The Justice Party – Team Todenhöfer (Die Gerechtigkeitspartei – Team Todenhöfer) is a political party in Germany, founded in 2020 by former Christian Democratic Union politician Jürgen Todenhöfer. The party opposes foreign missions by the Bundeswehr, proposes two-term limits for the Bundestag and government ministers, and supports the reduction of the public service and cutting taxes.

Todenhöfer terminated his CDU membership and launched the party on 12 November 2020, his eightieth birthday.

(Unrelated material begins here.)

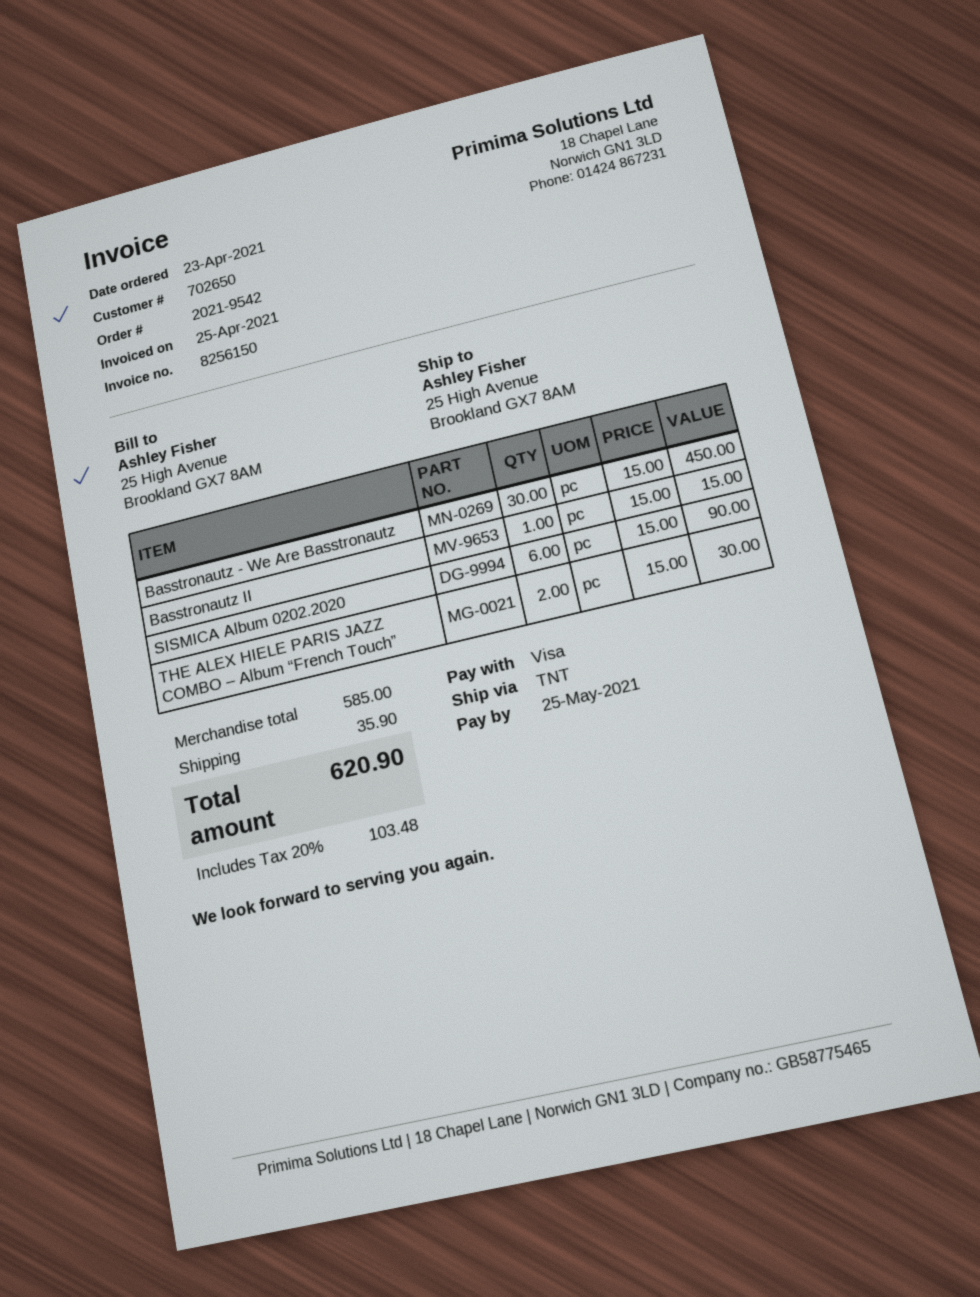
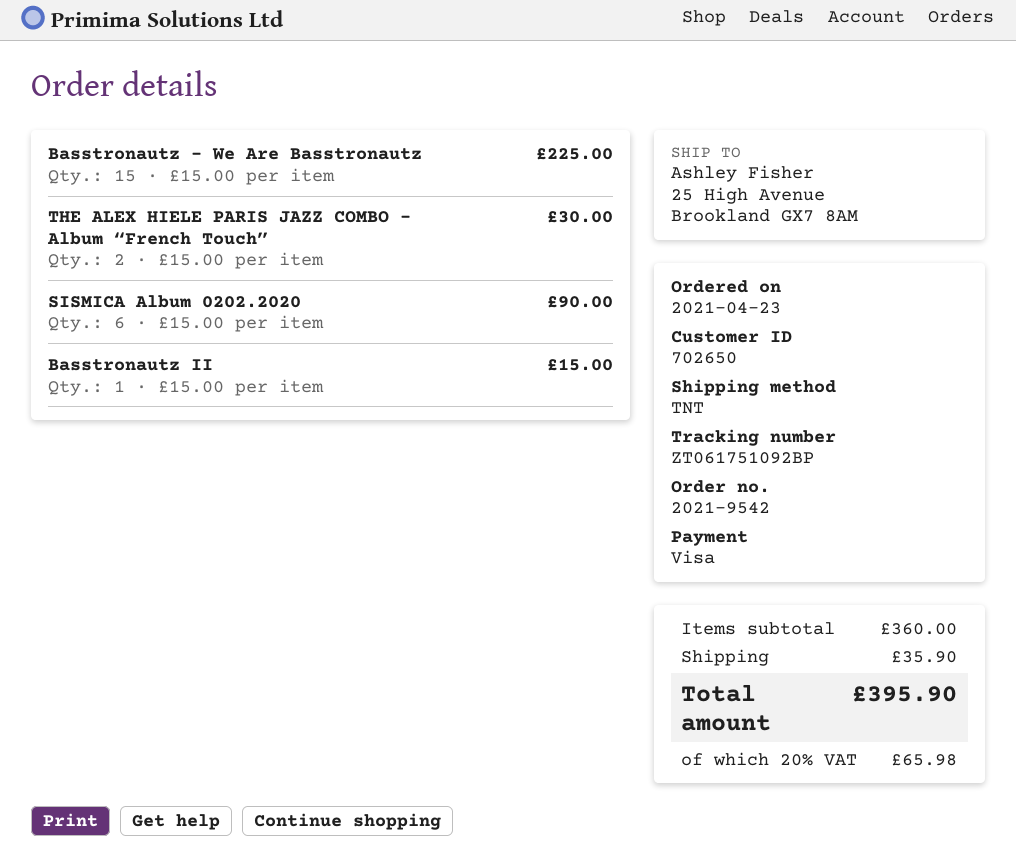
Basstronautz - We Are Basstronautz: 30 x 15.00 = 450.00 -> 15 x 15.00 = 225.00
subtotal: 585.00 -> 360.00
tax: 20% = 103.48 -> 20% = 65.98
total: 620.90 -> 395.90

Team Todenhöfer ran in the federal election as well as state elections in Berlin and Mecklenburg-Vorpommern, all of which took place on 26 September 2021. Ahead of the elections, Todenhöfer declared himself Chancellor candidate and claimed that his party had "the youngest candidate list and the highest proportion of women". Der Spiegel classified Team Todenhöfer as a minor populist party.

Team Todenhöfer received support from organisations associated with the ruling Justice and Development Party (AKP) of Turkey, including the Turkish Radio and Television Corporation and the pro-Erdoğan German political party the Alliance for Innovation and Justice (BIG).

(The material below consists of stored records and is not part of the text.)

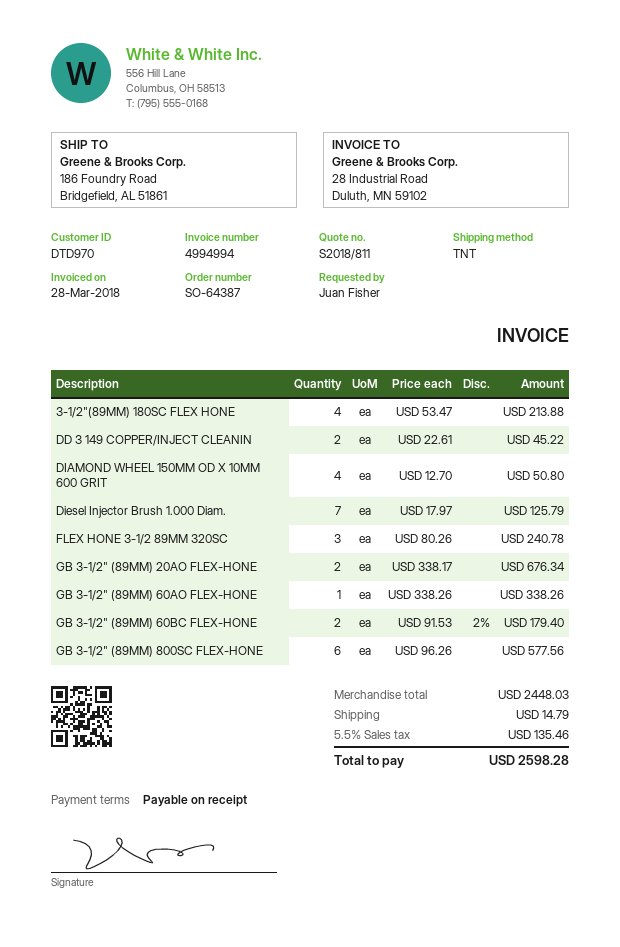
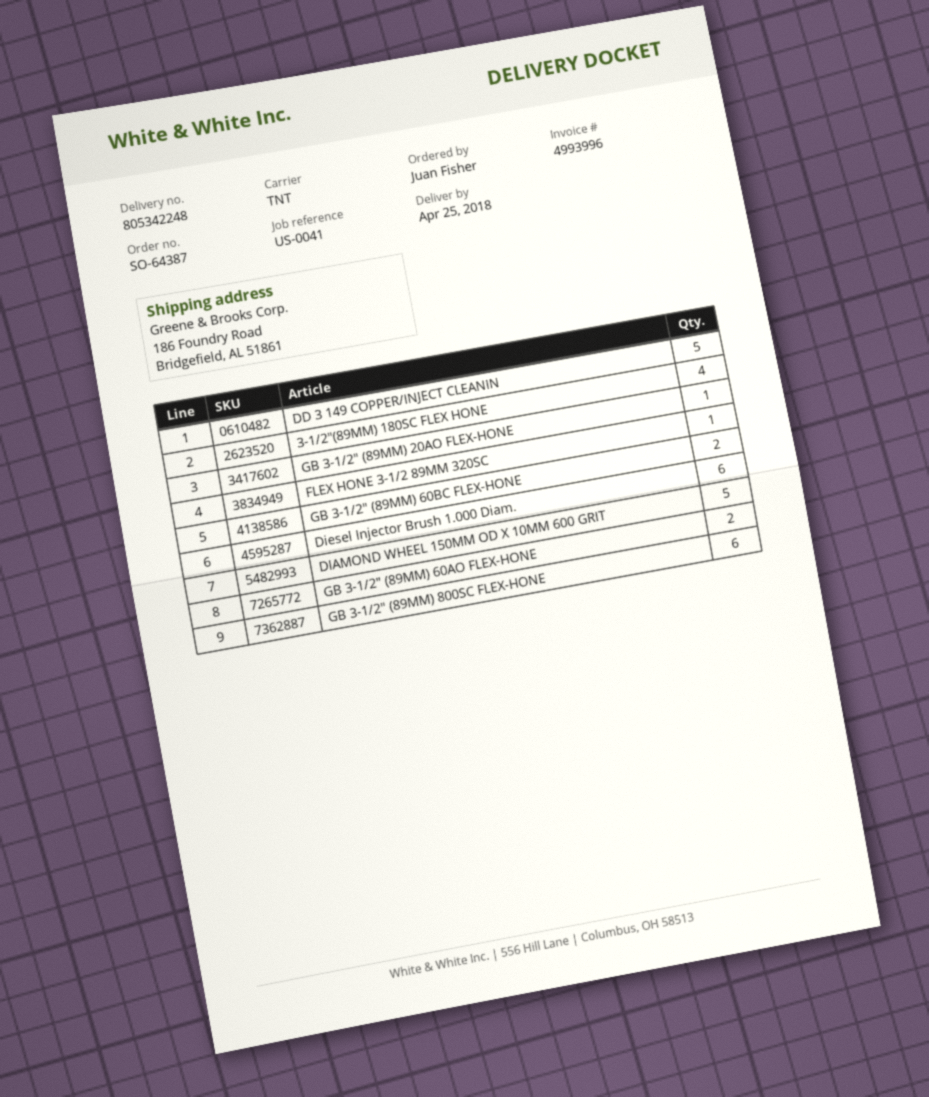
invoice number: 4994994 -> 4993996
DD 3 149 COPPER/INJECT CLEANIN: 2 -> 5
DIAMOND WHEEL 150MM OD X 10MM 600 GRIT: 4 -> 5
Diesel Injector Brush 1.000 Diam.: 7 -> 6
FLEX HONE 3-1/2 89MM 320SC: 3 -> 1
GB 3-1/2" (89MM) 20AO FLEX-HONE: 2 -> 1
GB 3-1/2" (89MM) 60AO FLEX-HONE: 1 -> 2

Team Todenhöfer ran in fifteen out of sixteen states in the federal election, and was the twelfth most-popular overall, winning 214,535 votes (0.5%) and no seats, which enabled it to get state-funded party financing.

The party had 5,314 members at the end of 2021 and finished the year with a loss of nearly €3.3 million.

After the Hamas-led October 7, 2023 attack on Israel, Todenhöfer took part in a pro-Palestinian rally in Cologne together with Querdenkern and conspiracy theorists, where, among other things, it was spread that only a few Jewish families would dominate the world. Todenhöfer himself claimed that people in Germany were living in an "opinion dictatorship". A representative of the NS Documentation Centre of the City of Cologne commented on the coming together of corona deniers, supporters and apologists of Vladimir Putin's expansive foreign policy, right-wing extremists, the Grassroots Democratic Party of Germany and Todenhöfer's party at this rally by saying "that hatred of Israel, which is mostly just [....] anti-Semitism is [...] the glue that brings these different groups together".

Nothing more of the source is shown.